The authors discussed in this section show different perspectives; on the one hand, the usefulness of media to foster political thinking and the development of critical consciousness, but on the other hand, the use of mass media by the elites to perpetuate the status quo. There is also a third perspective that highlights that the perceptions and interpretation of the messages of mass media depend on the viewers and can vary from viewer to viewer. These perspectives show that the effects of mass media are not dichotomic (just positive or negative) but are varied and complex as will be addressed in the next pages.

3 Black Earth Rising

Before beginning with the analysis of the series, it is important to highlight that the methodology used for this article consists of a qualitative approach to two specific case studies.[35] Moreover, content analysis of both the Black Earth Rising and Queen Sono shows was conducted[36] to analyze the social and political issues addressed and to discuss the specific scenes in which these are shown.

3.1 The plot

Black Earth Rising is a British series (thriller-drama) made in conjunction by the BBC and Netflix and is based on real-life events.

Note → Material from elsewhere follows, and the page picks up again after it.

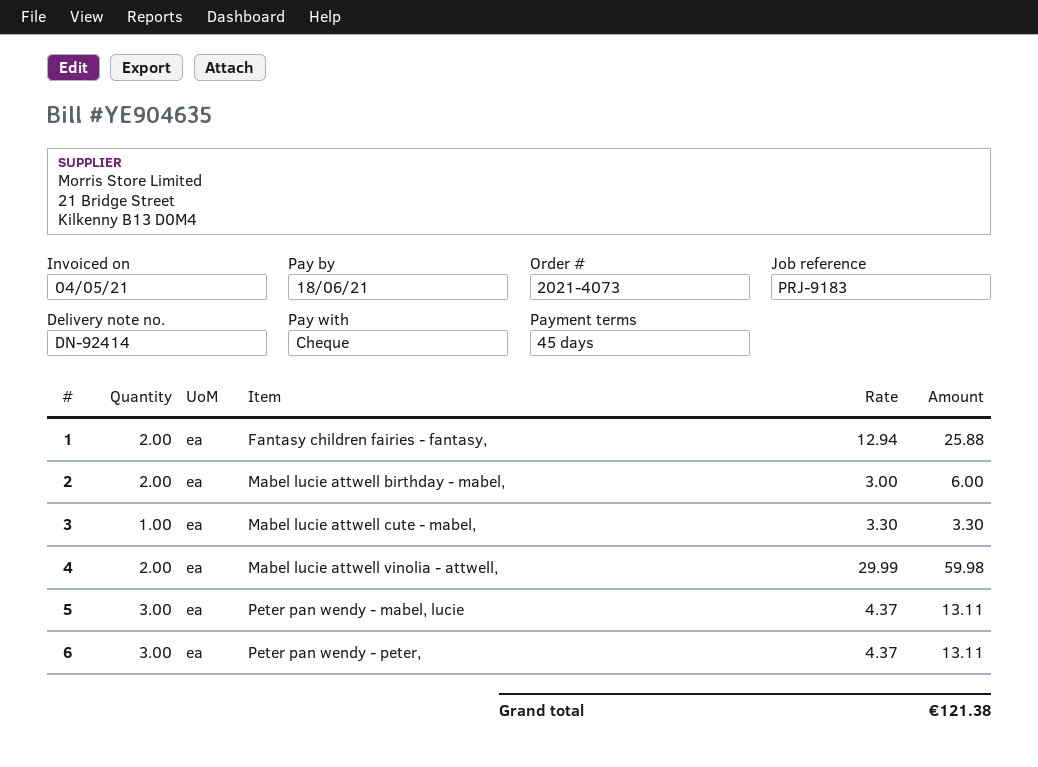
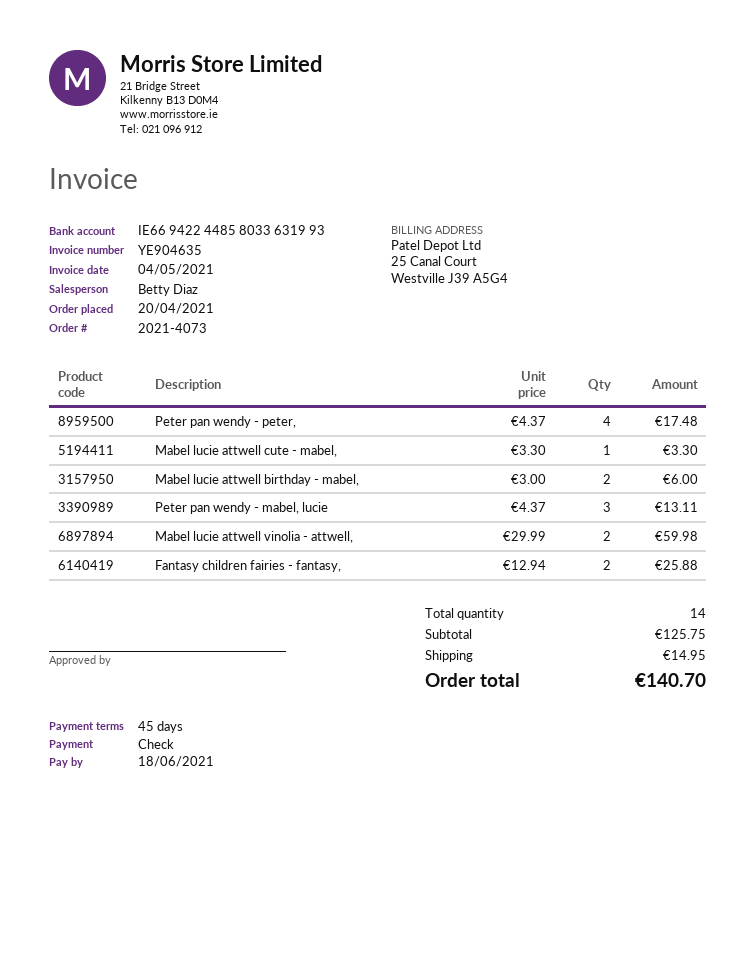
Peter pan wendy - peter,: 3 x 4.37 = 13.11 -> 4 x 4.37 = 17.48
shipping: none -> 14.95
total: 121.38 -> 140.70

The show was premiered in January 2019 in the UK, but it wasn’t made internationally available on Netflix until late 2020. The series features Kate Ashby, a Rwandan-born investigator, adopted when she was a child by Eve Ashby, a British human rights lawyer and her involvement as an investigator for different cases in the International Criminal Court (ICC), in French courts and in Rwandan courts of former military leaders that were involved in the Rwandan genocide (in which around 800,000 Tutsis were massacred by the Hutu government and militias), which are the characters of Simon Nyamoya, one of the former leaders of the Rwandese Patriotic Front (RPF), Alice Munezero, another of the former leaders of the RPF and Patrice Ganimana, who was one of the military Hutu commanders that perpetrated the genocide of Tutsis in Rwanda and escaped to Congo after the RPF took control of the government in 1994. Other important characters are Michel Ennis, a British lawyer for whom Kate works; Eunice Clayton, the US Assistant Secretary of State for African Affairs; David Runihura, special advisor to the President of Rwanda and Bibi Mundanzi, the President of Rwanda.

This show is an interesting approach to a complex problem that has issues of colonialism (both neocolonialism and internal colonialism) in Africa, where most of the people judged in the ICC have been from. The show is also useful to highlight the complexities of the essence of justice according to the West and according to the African countries that were invaded and colonized by European empires.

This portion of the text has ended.